Сейфуллина, Кольцов, Маяковский, Горький, Фадеев и вся писательская когорта, собравшаяся тогда за столом, не только поклонившаяся, но и причастная самой лживой и жестокой из диктатур, не была лично зла, лжива, труслива или бессовестна. Наивно было бы, оглядываясь на ту эпоху, мерить людей только персональной их нравственностью или мерой ее отсутствия. Глупо было бы считать их слепцами и дураками. (Солженицын, объясняя в своем великом Архипелаге возвращение Горького в СССР, даже экономические интересы его решил подчеркнуть.) Иллюзорно было бы полагать их какими-то обманутыми обманщиками. Все эти определения лишь скользят по поверхности, не задевая сути дела. Кем ж тогда их считать? Прежде всего адептами новой, пародирующей христианство гностической религии, которая, как гигантская воронка, засосала их головы и сердца, забралась к ним внутрь, наобещала истину, добро и красоту, потом просто выдохлась, рассеялась, оставив после себя принесенные ей в жертву человеческие гекатомбы и пустоту в душах. Мы ныне и представить себе не можем силу этой тяги.

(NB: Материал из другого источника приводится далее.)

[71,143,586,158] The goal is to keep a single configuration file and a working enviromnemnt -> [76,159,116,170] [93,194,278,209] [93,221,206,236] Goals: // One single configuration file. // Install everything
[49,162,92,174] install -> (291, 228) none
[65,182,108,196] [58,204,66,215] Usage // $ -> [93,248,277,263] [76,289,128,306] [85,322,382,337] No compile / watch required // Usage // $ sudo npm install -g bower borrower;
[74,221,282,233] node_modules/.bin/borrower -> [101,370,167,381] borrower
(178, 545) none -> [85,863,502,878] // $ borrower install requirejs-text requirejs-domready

Последний сюжет о Горьком, свидетелем которого был отец. Идет какое-то собрание писателей у него дома, вдруг подбегает секретарь Крючков и шепчет Горькому на ухо. Отец, сидевший рядом, слышит: «Иосиф Виссарионович». Тотчас вскочив на ноги, Горький бросается бегом к телефону, но, на полпути вспомнив, что он все-таки еще Горький, следует степенно, сдержав порыв.
3. Письмо Пастернака
Дело не в Сталине, готов повторить еще и еще (никто ведь не слышит) всякий раз, когда пишу о сути советского опыта. Сам Сталин был только частью, возможно, и важнейшей, всего лишь главным носителем того грандиозного вируса, который поражал многие миллионы. Среди них и великие души. Сегодня это кажется непостижимым. И все же.
«Как поразительна была сломившая все границы очевидность этого величия и его необозримость! Это тело в гробу, с такими исполненными мысли и впервые отдыхающими руками, вдруг покинуло рамки отдельного явления и заняло место какого-то как бы олицетворенного начала, широчайшей общности, рядом с могуществом смерти и музыки, могуществом подытожившего себя века и могуществом пришедшего ко гробу народа. Каждый плакал теми безотчетными и несознаваемыми слезами, которые текут и текут, а ты их не утираешь, отвлеченный в сторону обогнавшим тебя потоком общего горя, которое задело за тебя, проволоклось по тебе, и увлажило тебе лицо, и пропитало собою твою душу…
Какое счастье и гордость, что из всех стран мира именно наша земля, где мы родились и которую уже и раньше любили за ее порыв и тягу к такому будущему, стала родиной чистой жизни, всемирно признанным местом осушенных слез и смытых обид!»
Люди, немного начитанные, сразу узнали тон, почерк, сюжет; это Борис Леонидович Пастернак пишет Александру Фадееву частное, никем не заказанное, не нуждавшееся ни в каком одобрении письмо, и где он, Пастернак, как всегда, необыкновенен. Потом это письмо не раз разгадывалось и толковалось. Например:
«Он пишет Фадееву ровно то, что тот готов услышать, – но каждая фраза в его письме настолько амбивалентна, что может служить пособием при изучении темы „Эзопова речь“. Обратим внимание – в письме нет ни одной оценки Сталина, ни слова о нем лично; все выражено столь тонко, что может быть понято и ровно наоборот»59.